The man who helped Captain Cook navigate so successfully, a watchmaker named John Harrison, came up with an ingenious chronometer capable of keeping accurate time at sea. This enabled mariners to know where they were in relation to their port of origin - a useful thing to know if you didn't want to wreck yourself on unexpected rocks. With a prize offered by the British Parliament of £20 000 Harrison wanted a successful trial to claim it, and Cook's log was full of praise for Harrison's wonderful Watch. All good so far, except there was a competing method for reckoning longitude involving observation of the stars and the moon and calculation of those observations against almanac tables. If it sounds a touch on the complicated, it is, and rather weather dependent too - bad luck if a typhoon happened to be blowing. You think a reliable chronometer would have it all over the moon and stars, but for the slight wrinkle that the Astronomer Royal favoured the lunar-star method and he also sat on the Board of Longitude. Nevil Maskelyne kept poor Mr Harrison on a string until the poor bugger was nearly dead before George III took up his case and ensured he got his just desserts.


This is not an isolated case. Scores of tales of back-biting, feuding, slander, sabotage and murder abound in the history of science. Far from extending the glad hand of acknowledgement one is more likely to encounter brutal suppression in the scientific lark. That is unless your backers happen to have enough money or political clout to arrange that you present the right result. Whole industries of chemicals, power generation, manufacturing, pharmaceuticals, space exploration and extermination of both human and animal populations are based on this neat little premise. God save us. Science probably has a vested interest in us not being saved. Empirically this is more likely than not.

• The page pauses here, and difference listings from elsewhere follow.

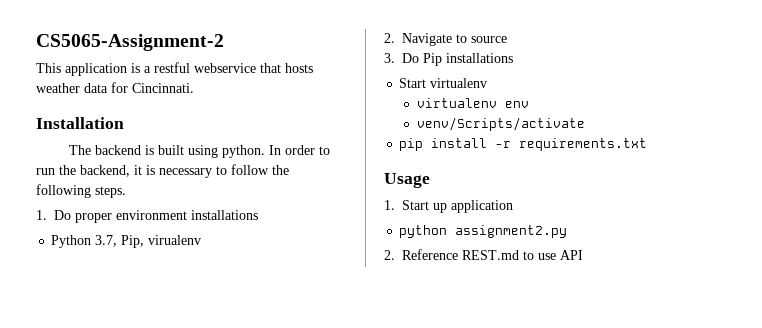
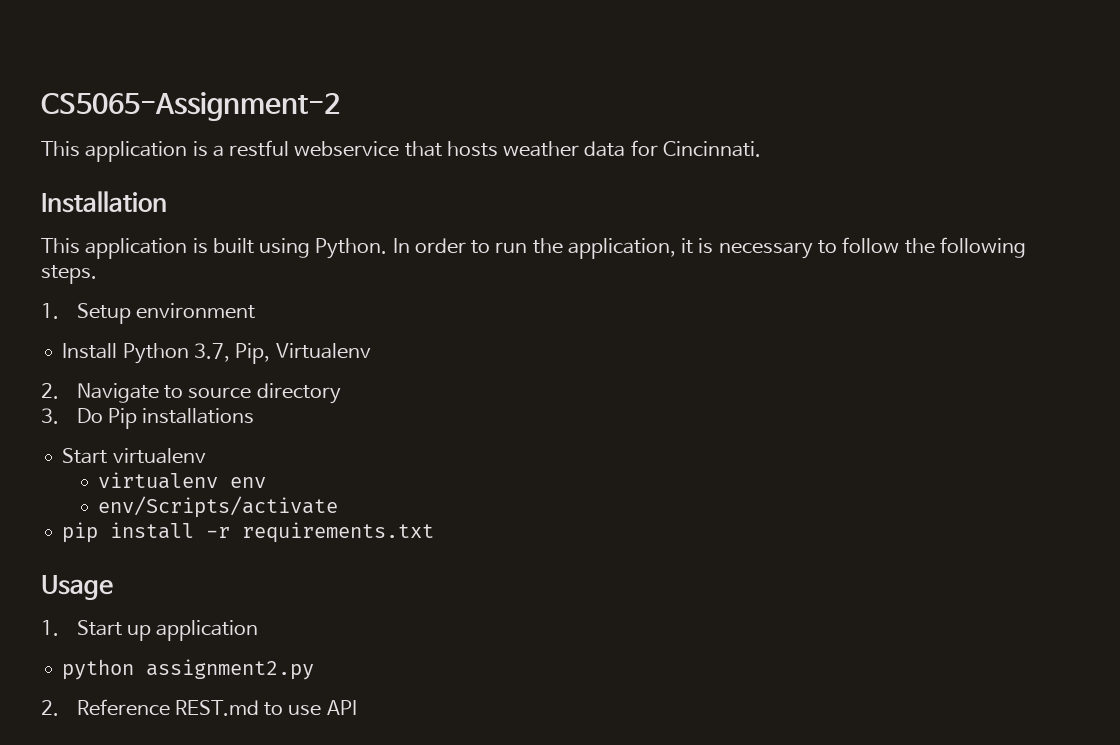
[68,145,141,155] The backend -> [41,238,188,259] This application
[221,145,265,158] python. -> [315,238,388,259] Python.
[80,165,130,177] backend, -> [567,238,676,259] application,
[54,210,112,223] Do proper -> [76,303,131,324] Setup
[191,210,258,220] installations // -> [62,343,118,359] // Install
[148,235,202,245] virualenv -> [275,343,371,359] Virtualenv
(507, 39) none -> [256,383,341,404] directory
[416,117,585,131] venv/Scripts/activate -> [98,496,339,518] env/Scripts/activate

Which brings me to my other bug-bear. Atheists are fond of saying there is no empirical evidence for God's existence and that the burden of proof lies on the faithful to prove His presence. Bollocks say I. I don't have to prove anything to anyone. What's the point? What possible measurement would satisfy them? How much compassion can you fit into a petrie dish? What is the correct formula for Byron's She Walks in Beauty? What colour is love?


These are stupid question. However they are in essence the questions the Atheists ask when they require proof of the Divine. "What's jazz, lady?" asked Fats Waller, "If you don't know I can't tell you." When faced with questions like "Is there a God?" the Buddha would reply "It does not further."  In other words, an inquiry like that has no relevance to the pursuit of achieving Nirvana, so why are you wasting your time over it? There can never be any point to such a question. It is a hindrance on the path to self realisation.


I think the most pathetic objection to God is "How can a being of infinite love allow such things as famines, tsunamis and volcanoes to happen?" Give me a break! I never realised Atheists had such tender spirits. That's right, they have no spirits. Tender feelings then. Shame we can't quantify those. A favourite of the Godless camp once said That which does not kill me will only make me stronger. Conflict, struggle and terror are actually the stuff of life, that is if you happened to be attached to such ephemeral phenomena. One thing Christianity offers (if you're prepared to do the work) is life eternal. All the Atheists offer is death. Yer pays yer money and yer takes yer choice.